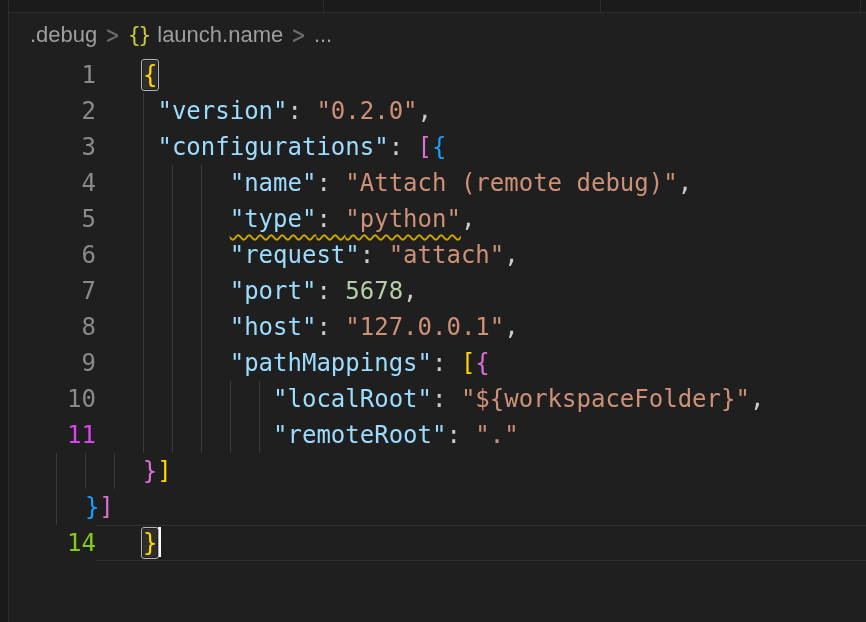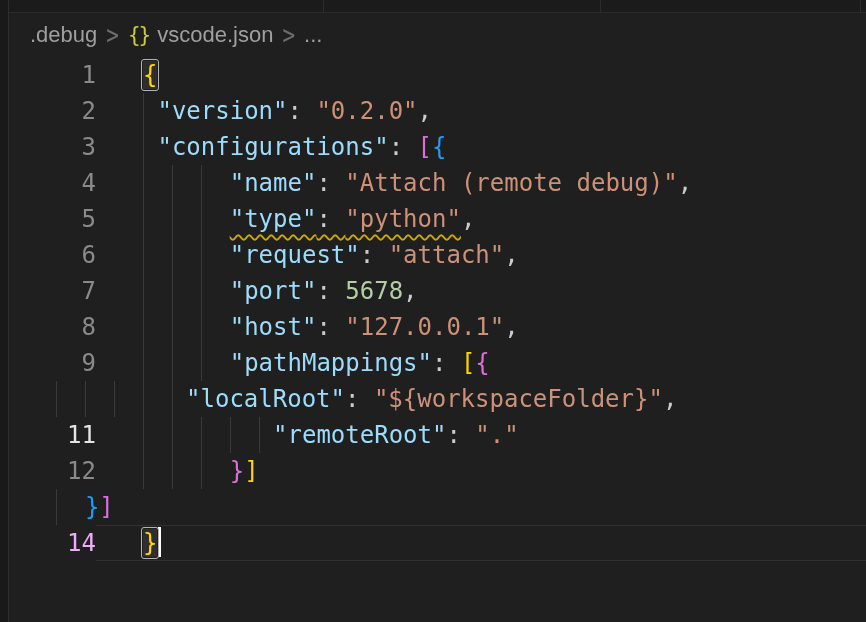--- a/index.html
+++ b/index.html
@@ -41,7 +41,7 @@
   <span class="chev">&gt;</span>
   <span class="bc-file seg">
     <span class="json-icon">{}</span>
-    <span>vscode.json</span>
+    <span>launch.name</span>
   </span>
   <span class="chev">&gt;</span>
   <span class="seg">...</span>

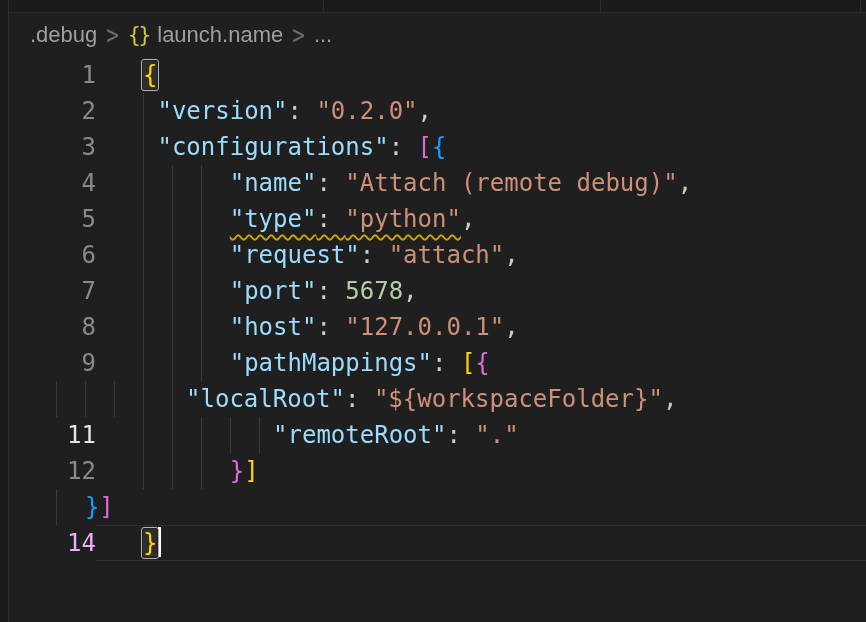--- a/index.html
+++ b/index.html
@@ -86,6 +86,7 @@
         <div class="code"><div class="guide" style="background: rgb(58, 58, 58); left: 47px;"></div><div class="guide" style="background: rgb(58, 58, 58); left: 75.9px;"></div><div class="guide" style="background: rgb(58, 58, 58); left: 104.8px;"></div>      <span style="color: rgb(156, 220, 254);">"pathMappings"</span><span style="color: rgb(204, 204, 204);">: </span><span style="color: rgb(255, 215, 0);">[</span><span style="color: rgb(218, 112, 214);">{</span></div>
       </div>
       <div class="row">
+        <div class="gutter" style="color: rgb(138, 138, 138);">10</div>
         <div class="code"><div class="guide" style="background: rgb(58, 58, 58); left: 47px;"></div><div class="guide" style="background: rgb(58, 58, 58); left: 75.9px;"></div><div class="guide" style="background: rgb(58, 58, 58); left: 104.8px;"></div><div class="guide" style="background: rgb(58, 58, 58); left: 133.7px;"></div><div class="guide" style="background: rgb(58, 58, 58); left: 162.6px;"></div>         <span style="color: rgb(156, 220, 254);">"localRoot"</span><span style="color: rgb(204, 204, 204);">: </span><span style="color: rgb(206, 145, 120);">"${workspaceFolder}"</span><span style="color: rgb(204, 204, 204);">,</span></div>
       </div>
       <div class="row">

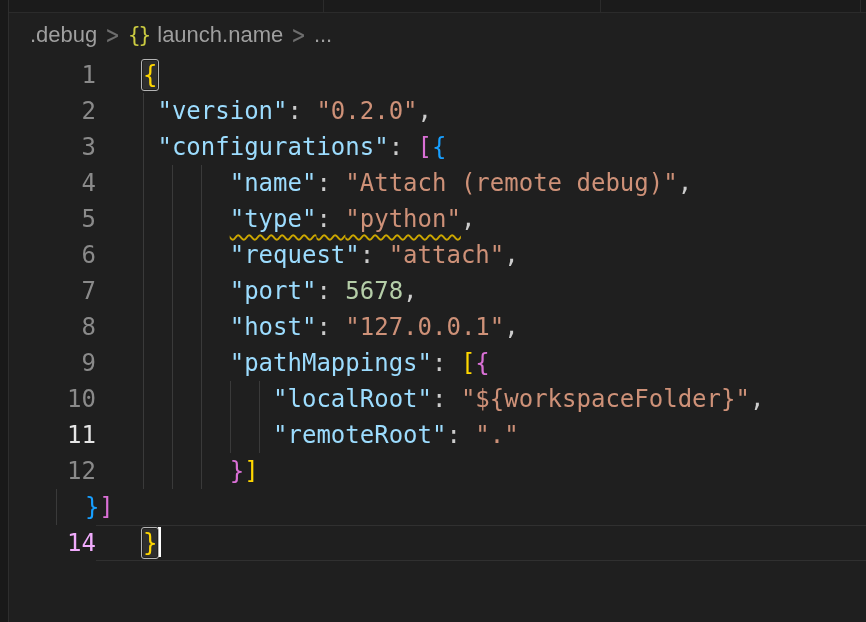--- a/index.html
+++ b/index.html
@@ -90,7 +90,7 @@
         <div class="code"><div class="guide" style="background: rgb(58, 58, 58); left: 47px;"></div><div class="guide" style="background: rgb(58, 58, 58); left: 75.9px;"></div><div class="guide" style="background: rgb(58, 58, 58); left: 104.8px;"></div><div class="guide" style="background: rgb(58, 58, 58); left: 133.7px;"></div><div class="guide" style="background: rgb(58, 58, 58); left: 162.6px;"></div>         <span style="color: rgb(156, 220, 254);">"localRoot"</span><span style="color: rgb(204, 204, 204);">: </span><span style="color: rgb(206, 145, 120);">"${workspaceFolder}"</span><span style="color: rgb(204, 204, 204);">,</span></div>
       </div>
       <div class="row">
-        <div class="gutter" style="color: #e5e5e5;">11</div>
+        <div class="gutter" style="color: #d946ef;">11</div>
         <div class="code"><div class="guide" style="background: rgb(58, 58, 58); left: 47px;"></div><div class="guide" style="background: rgb(58, 58, 58); left: 75.9px;"></div><div class="guide" style="background: rgb(58, 58, 58); left: 104.8px;"></div><div class="guide" style="background: rgb(58, 58, 58); left: 133.7px;"></div><div class="guide" style="background: rgb(58, 58, 58); left: 162.6px;"></div>         <span style="color: rgb(156, 220, 254);">"remoteRoot"</span><span style="color: rgb(204, 204, 204);">: </span><span style="color: rgb(206, 145, 120);">"."</span></div>
       </div>
       <div class="row">

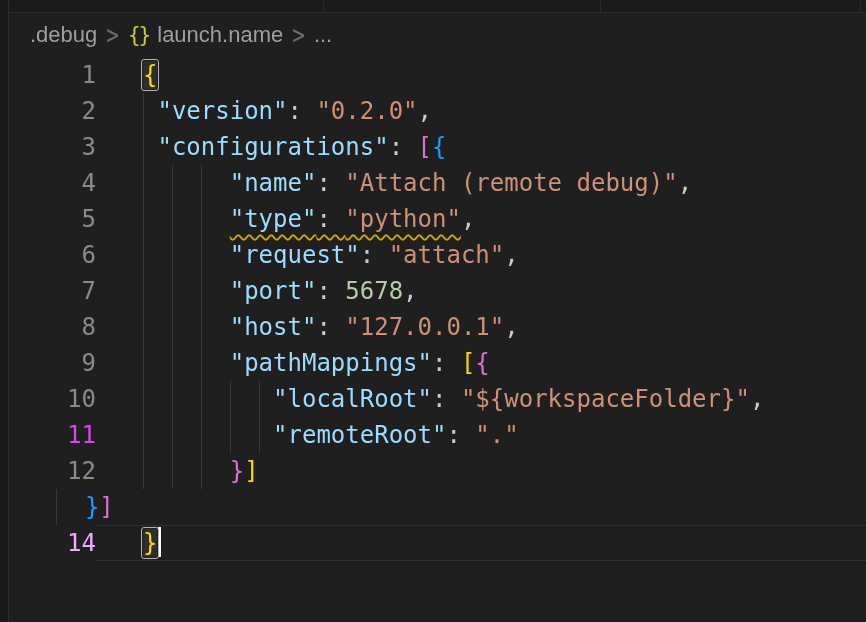--- a/index.html
+++ b/index.html
@@ -94,7 +94,6 @@
         <div class="code"><div class="guide" style="background: rgb(58, 58, 58); left: 47px;"></div><div class="guide" style="background: rgb(58, 58, 58); left: 75.9px;"></div><div class="guide" style="background: rgb(58, 58, 58); left: 104.8px;"></div><div class="guide" style="background: rgb(58, 58, 58); left: 133.7px;"></div><div class="guide" style="background: rgb(58, 58, 58); left: 162.6px;"></div>         <span style="color: rgb(156, 220, 254);">"remoteRoot"</span><span style="color: rgb(204, 204, 204);">: </span><span style="color: rgb(206, 145, 120);">"."</span></div>
       </div>
       <div class="row">
-        <div class="gutter" style="color: rgb(138, 138, 138);">12</div>
         <div class="code"><div class="guide" style="background: rgb(58, 58, 58); left: 47px;"></div><div class="guide" style="background: rgb(58, 58, 58); left: 75.9px;"></div><div class="guide" style="background: rgb(58, 58, 58); left: 104.8px;"></div>      <span style="color: rgb(218, 112, 214);">}</span><span style="color: rgb(255, 215, 0);">]</span></div>
       </div>
       <div class="row">

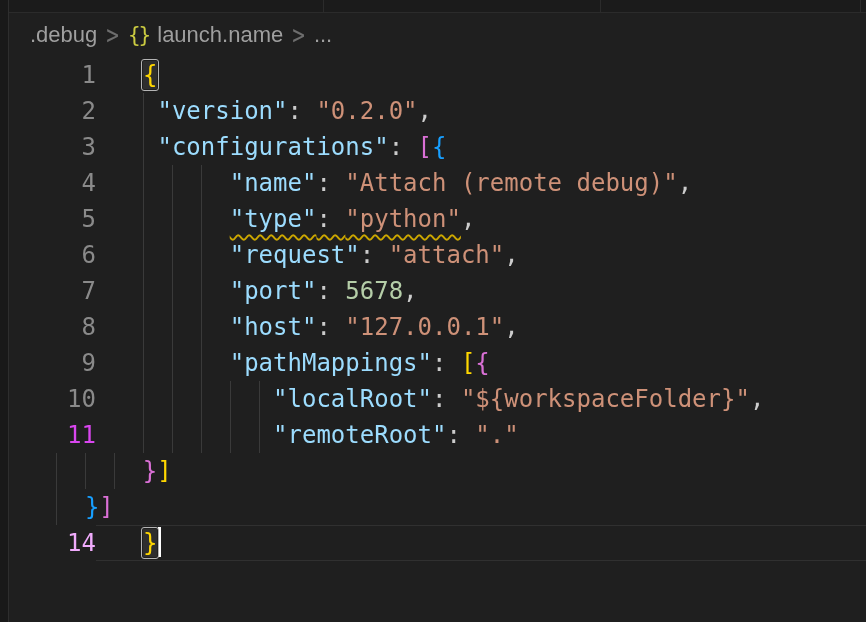--- a/index.html
+++ b/index.html
@@ -100,7 +100,7 @@
         <div class="code"><div class="guide" style="background: rgb(58, 58, 58); left: 47px;"></div>  <span style="color: rgb(23, 159, 255);">}</span><span style="color: rgb(218, 112, 214);">]</span></div>
       </div>
       <div class="row active">
-        <div class="gutter" style="color: #f0abfc;">14</div>
+        <div class="gutter" style="color: #84cc16;">14</div>
         <div class="code"><span class="bracket-box" style="color: rgb(255, 215, 0);">}</span><span class="cursor"></span></div>
       </div>
     </div>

════════════════

With the pictures excluded, retype the records above verbatim.

» **SOLUTION FOR THIS PROBLEM**
--- a/index.html
+++ b/index.html
@@ -41,7 +41,7 @@
   <span class="chev">&gt;</span>
   <span class="bc-file seg">
     <span class="json-icon">{}</span>
-    <span>vscode.json</span>
+    <span>launch.name</span>
   </span>
   <span class="chev">&gt;</span>
   <span class="seg">...</span>

--- a/index.html
+++ b/index.html
@@ -86,6 +86,7 @@
         <div class="code"><div class="guide" style="background: rgb(58, 58, 58); left: 47px;"></div><div class="guide" style="background: rgb(58, 58, 58); left: 75.9px;"></div><div class="guide" style="background: rgb(58, 58, 58); left: 104.8px;"></div>      <span style="color: rgb(156, 220, 254);">"pathMappings"</span><span style="color: rgb(204, 204, 204);">: </span><span style="color: rgb(255, 215, 0);">[</span><span style="color: rgb(218, 112, 214);">{</span></div>
       </div>
       <div class="row">
+        <div class="gutter" style="color: rgb(138, 138, 138);">10</div>
         <div class="code"><div class="guide" style="background: rgb(58, 58, 58); left: 47px;"></div><div class="guide" style="background: rgb(58, 58, 58); left: 75.9px;"></div><div class="guide" style="background: rgb(58, 58, 58); left: 104.8px;"></div><div class="guide" style="background: rgb(58, 58, 58); left: 133.7px;"></div><div class="guide" style="background: rgb(58, 58, 58); left: 162.6px;"></div>         <span style="color: rgb(156, 220, 254);">"localRoot"</span><span style="color: rgb(204, 204, 204);">: </span><span style="color: rgb(206, 145, 120);">"${workspaceFolder}"</span><span style="color: rgb(204, 204, 204);">,</span></div>
       </div>
       <div class="row">

--- a/index.html
+++ b/index.html
@@ -90,7 +90,7 @@
         <div class="code"><div class="guide" style="background: rgb(58, 58, 58); left: 47px;"></div><div class="guide" style="background: rgb(58, 58, 58); left: 75.9px;"></div><div class="guide" style="background: rgb(58, 58, 58); left: 104.8px;"></div><div class="guide" style="background: rgb(58, 58, 58); left: 133.7px;"></div><div class="guide" style="background: rgb(58, 58, 58); left: 162.6px;"></div>         <span style="color: rgb(156, 220, 254);">"localRoot"</span><span style="color: rgb(204, 204, 204);">: </span><span style="color: rgb(206, 145, 120);">"${workspaceFolder}"</span><span style="color: rgb(204, 204, 204);">,</span></div>
       </div>
       <div class="row">
-        <div class="gutter" style="color: #e5e5e5;">11</div>
+        <div class="gutter" style="color: #d946ef;">11</div>
         <div class="code"><div class="guide" style="background: rgb(58, 58, 58); left: 47px;"></div><div class="guide" style="background: rgb(58, 58, 58); left: 75.9px;"></div><div class="guide" style="background: rgb(58, 58, 58); left: 104.8px;"></div><div class="guide" style="background: rgb(58, 58, 58); left: 133.7px;"></div><div class="guide" style="background: rgb(58, 58, 58); left: 162.6px;"></div>         <span style="color: rgb(156, 220, 254);">"remoteRoot"</span><span style="color: rgb(204, 204, 204);">: </span><span style="color: rgb(206, 145, 120);">"."</span></div>
       </div>
       <div class="row">

--- a/index.html
+++ b/index.html
@@ -94,7 +94,6 @@
         <div class="code"><div class="guide" style="background: rgb(58, 58, 58); left: 47px;"></div><div class="guide" style="background: rgb(58, 58, 58); left: 75.9px;"></div><div class="guide" style="background: rgb(58, 58, 58); left: 104.8px;"></div><div class="guide" style="background: rgb(58, 58, 58); left: 133.7px;"></div><div class="guide" style="background: rgb(58, 58, 58); left: 162.6px;"></div>         <span style="color: rgb(156, 220, 254);">"remoteRoot"</span><span style="color: rgb(204, 204, 204);">: </span><span style="color: rgb(206, 145, 120);">"."</span></div>
       </div>
       <div class="row">
-        <div class="gutter" style="color: rgb(138, 138, 138);">12</div>
         <div class="code"><div class="guide" style="background: rgb(58, 58, 58); left: 47px;"></div><div class="guide" style="background: rgb(58, 58, 58); left: 75.9px;"></div><div class="guide" style="background: rgb(58, 58, 58); left: 104.8px;"></div>      <span style="color: rgb(218, 112, 214);">}</span><span style="color: rgb(255, 215, 0);">]</span></div>
       </div>
       <div class="row">

--- a/index.html
+++ b/index.html
@@ -100,7 +100,7 @@
         <div class="code"><div class="guide" style="background: rgb(58, 58, 58); left: 47px;"></div>  <span style="color: rgb(23, 159, 255);">}</span><span style="color: rgb(218, 112, 214);">]</span></div>
       </div>
       <div class="row active">
-        <div class="gutter" style="color: #f0abfc;">14</div>
+        <div class="gutter" style="color: #84cc16;">14</div>
         <div class="code"><span class="bracket-box" style="color: rgb(255, 215, 0);">}</span><span class="cursor"></span></div>
       </div>
     </div>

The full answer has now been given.